Simple Vector Stores - Maximum Marginal Relevance Retrieval#

This notebook explores the use of MMR retrieval [1]. By using maximum marginal relevance, one can iteratively find documents that are dissimilar to previous results. It has been shown to improve performance for LLM retrievals [2].

The maximum marginal relevance algorithm is as follows: $$ \text{{MMR}} = \arg\max_{d_i \in D \setminus R} [ \lambda \cdot Sim_1(d_i, q) - (1 - \lambda) \cdot \max_{d_j \in R} Sim_2(d_i, d_j) ] $$

Here, D is the set of all candidate documents, R is the set of already selected documents, q is the query, $Sim_1$ is the similarity function between a document and the query, and $Sim_2$ is the similarity function between two documents. $d_i$ and $d_j$ are documents in D and R respectively.

The parameter λ (mmr_threshold) controls the trade-off between relevance (the first term) and diversity (the second term). If mmr_threshold is close to 1, more emphasis is put on relevance, while a mmr_threshold close to 0 puts more emphasis on diversity.

Download Data

!mkdir -p 'data/paul_graham/'
!wget 'https://raw.githubusercontent.com/run-llama/llama_index/main/docs/examples/data/paul_graham/paul_graham_essay.txt' -O 'data/paul_graham/paul_graham_essay.txt'

from llama_index import VectorStoreIndex, SimpleDirectoryReader

# llama_index/docs/examples/data/paul_graham
documents = SimpleDirectoryReader("./data/paul_graham/").load_data()
index = VectorStoreIndex.from_documents(documents)

# To use mmr, set it as a vector_store_query_mode
query_engine = index.as_query_engine(vector_store_query_mode="mmr")
response = query_engine.query("What did the author do growing up?")
print(response)

The author grew up writing essays on topics they had stacked up, exploring other things they could work on, and learning Italian. They lived in Florence, Italy and experienced the city at street level in all conditions. They also studied art and painting, and became familiar with the signature style seekers at RISD. They later moved to Cambridge, Massachusetts and got an apartment that was rent-stabilized. They worked on software, including a code editor and an online store builder, and wrote essays about their experiences. They also founded Y Combinator, a startup accelerator, and created the Summer Founders Program to give undergrads an alternative to working at tech companies.

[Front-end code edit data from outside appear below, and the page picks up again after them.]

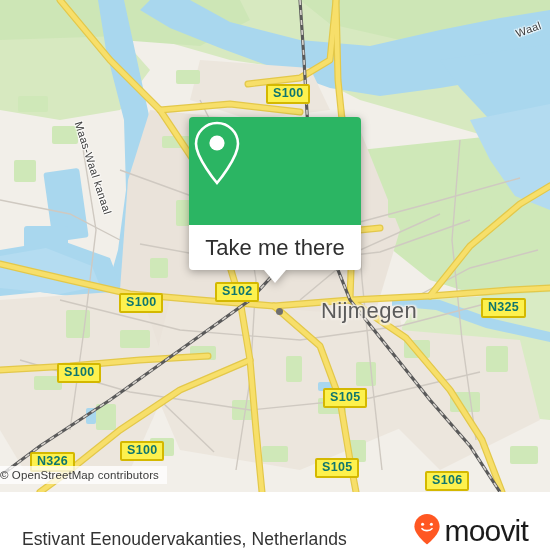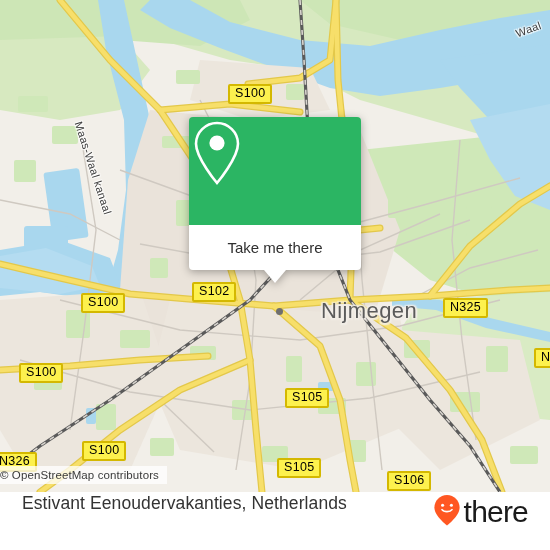"S100" .shield { color: #000000 -> #0f766e; font-weight: normal -> bold; margin-left: none -> 38px }
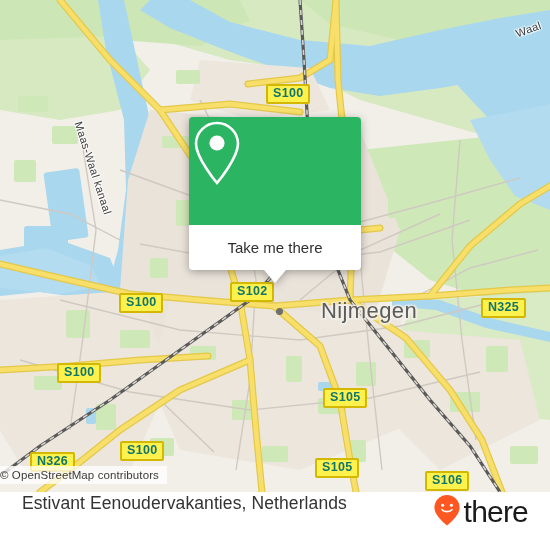"Take me there" .popup-btn { font-size: 15px -> 22px }
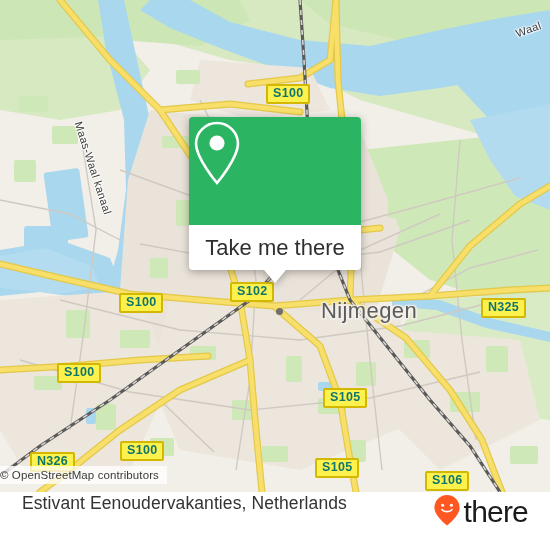"S102" div.shield { left: 192px -> 177px }
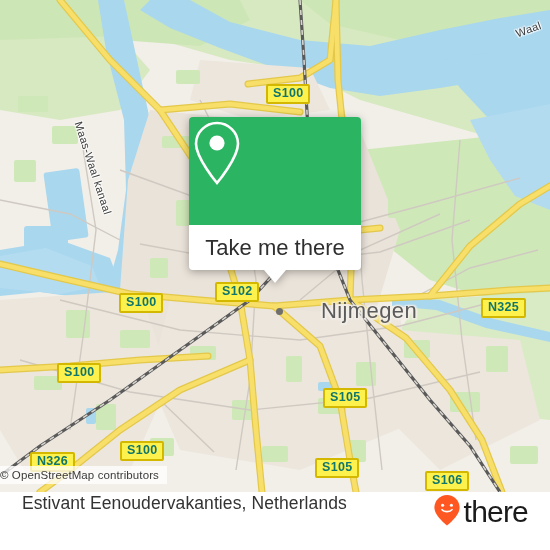"Estivant Eenoudervakanties, Netherlands" .bottombar { align-items: flex-start -> flex-end }
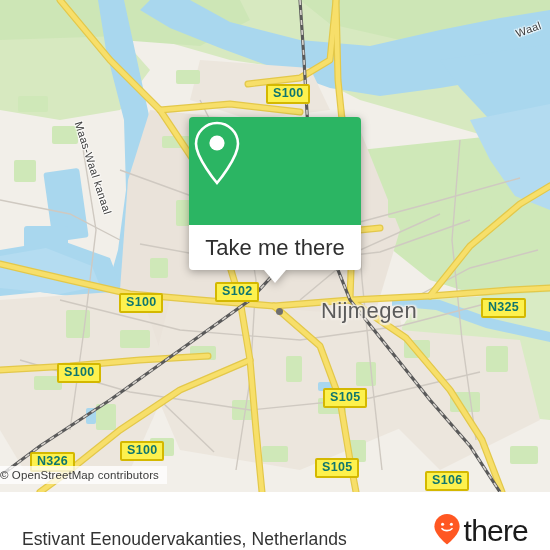"there" span.brand-word { text: there -> moovit }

from llama_index import VectorStoreIndex, SimpleDirectoryReader

documents = SimpleDirectoryReader("./data/paul_graham/").load_data()
index = VectorStoreIndex.from_documents(documents)

# To set the threshold, set it in vector_store_kwargs
query_engine_with_threshold = index.as_query_engine(
    vector_store_query_mode="mmr", vector_store_kwargs={"mmr_threshold": 0.2}
)

response = query_engine_with_threshold.query(
    "What did the author do growing up?"
)
print(response)

The author grew up writing essays on topics they had stacked up, exploring other things they could work on, and learning Italian. They lived in Florence, Italy and experienced the city at street level in all conditions. They also studied art and painting, and became familiar with the signature style seekers at RISD. They later moved to Cambridge, Massachusetts and got an apartment that was rent-stabilized. They worked on software, including a code editor and an online store builder, and wrote essays about their experiences. They also founded Y Combinator, a startup accelerator, and developed the batch model of funding startups.

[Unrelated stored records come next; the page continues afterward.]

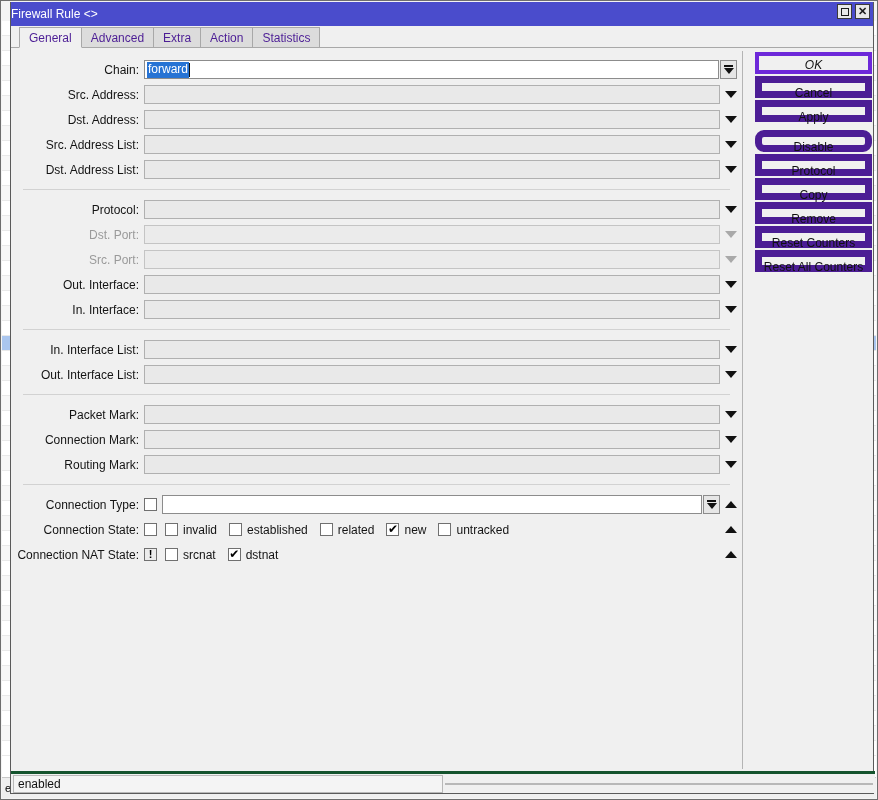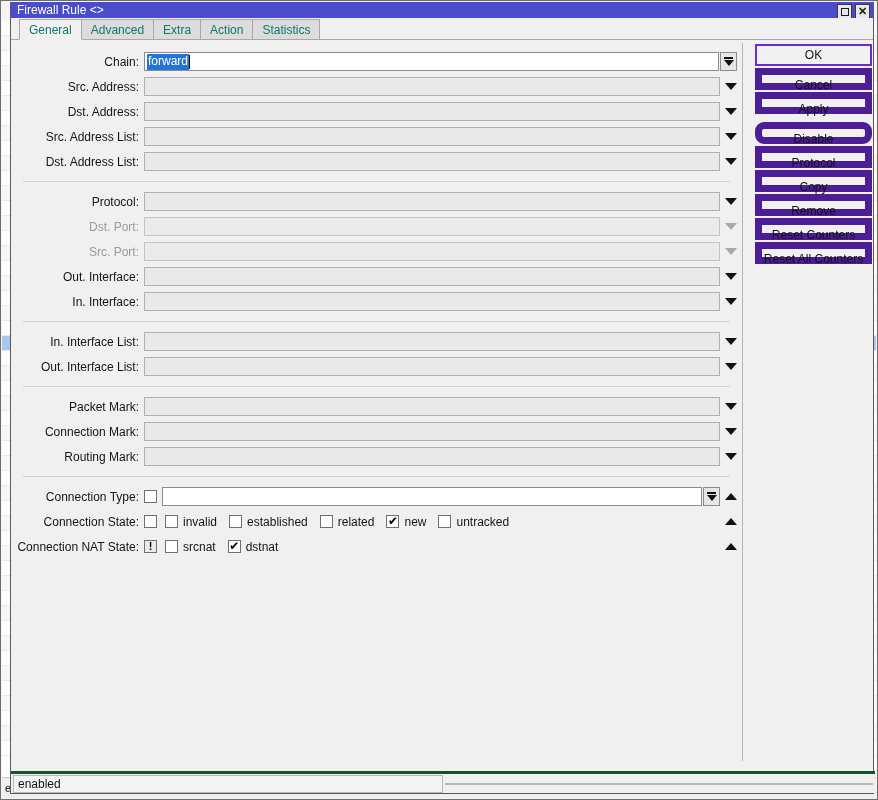"Firewall Rule <>" #titlebar { height: 16px -> 24px; padding-left: 6px -> none }
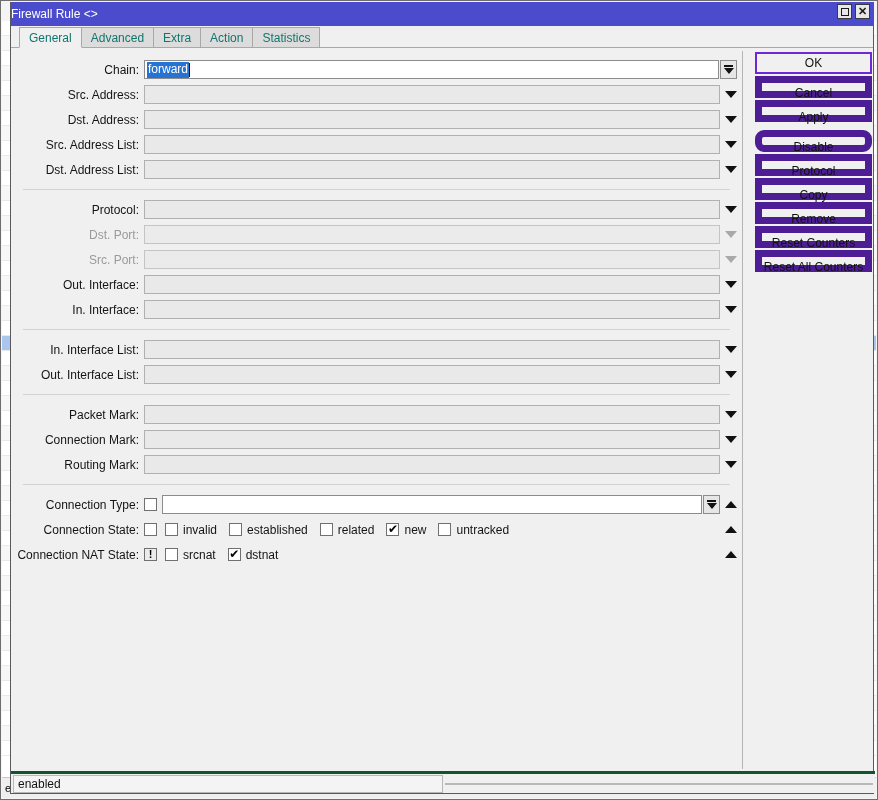"General" .tab { color: #0f766e -> #4c1d95 }
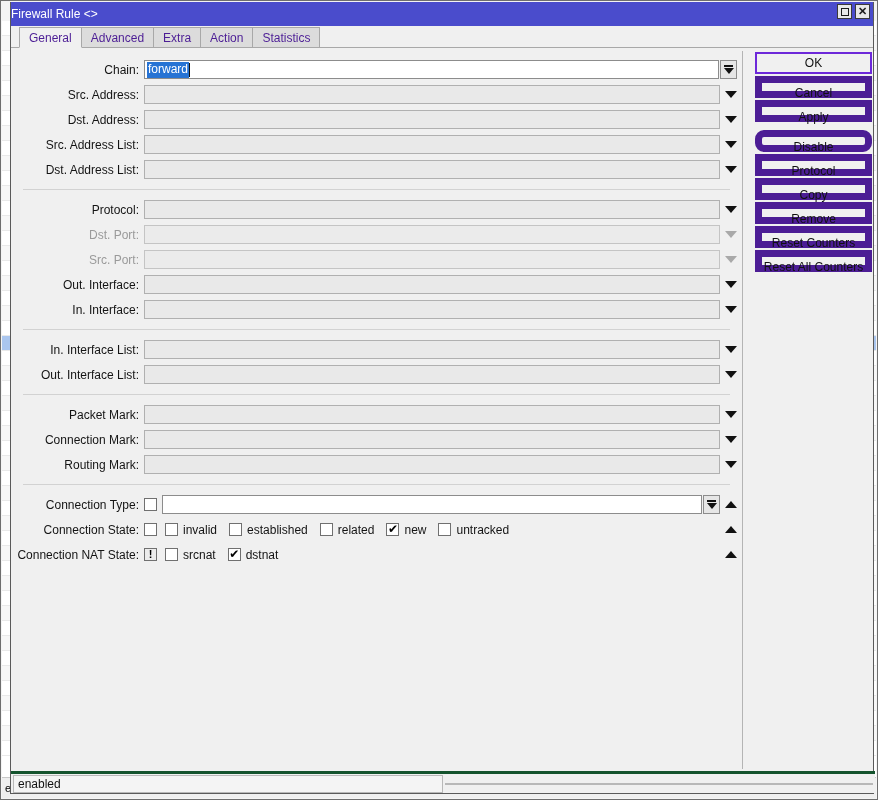"OK" .btn.default { border: 2px solid #6d28d9 -> 4px solid #6d28d9; font-style: none -> italic }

Note that the node score will be scaled with the threshold and will additionally be penalized for the similarity to previous nodes. As the threshold goes to 1, the scores will become equal and similarity to previous nodes will be ignored, turning off the impact of MMR. By lowering the threshold, the algorithm will prefer more diverse documents.

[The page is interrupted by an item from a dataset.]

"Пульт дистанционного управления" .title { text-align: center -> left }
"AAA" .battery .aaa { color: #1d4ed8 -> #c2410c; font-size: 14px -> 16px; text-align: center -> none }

index1 = VectorStoreIndex.from_documents(documents)
query_engine_no_mrr = index1.as_query_engine()
response_no_mmr = query_engine_no_mrr.query(
    "What did the author do growing up?"
)

index2 = VectorStoreIndex.from_documents(documents)
query_engine_with_high_threshold = index2.as_query_engine(
    vector_store_query_mode="mmr", vector_store_kwargs={"mmr_threshold": 0.8}
)
response_low_threshold = query_engine_with_low_threshold.query(
    "What did the author do growing up?"
)

index3 = VectorStoreIndex.from_documents(documents)
query_engine_with_low_threshold = index3.as_query_engine(
    vector_store_query_mode="mmr", vector_store_kwargs={"mmr_threshold": 0.2}
)
response_high_threshold = query_engine_with_high_threshold.query(
    "What did the author do growing up?"
)

print(
    "Scores without MMR ",
    [node.score for node in response_no_mmr.source_nodes],
)
print(
    "Scores with MMR and a threshold of 0.8 ",
    [node.score for node in response_high_threshold.source_nodes],
)
print(
    "Scores with MMR and a threshold of 0.2 ",
    [node.score for node in response_low_threshold.source_nodes],
)

Scores without MMR  [0.8139363671956625, 0.8110763805571549]
Scores with MMR and a threshold of 0.8  [0.6511610127407832, 0.4716293734403398]
Scores with MMR and a threshold of 0.2  [0.16278861260228436, -0.4745776806511904]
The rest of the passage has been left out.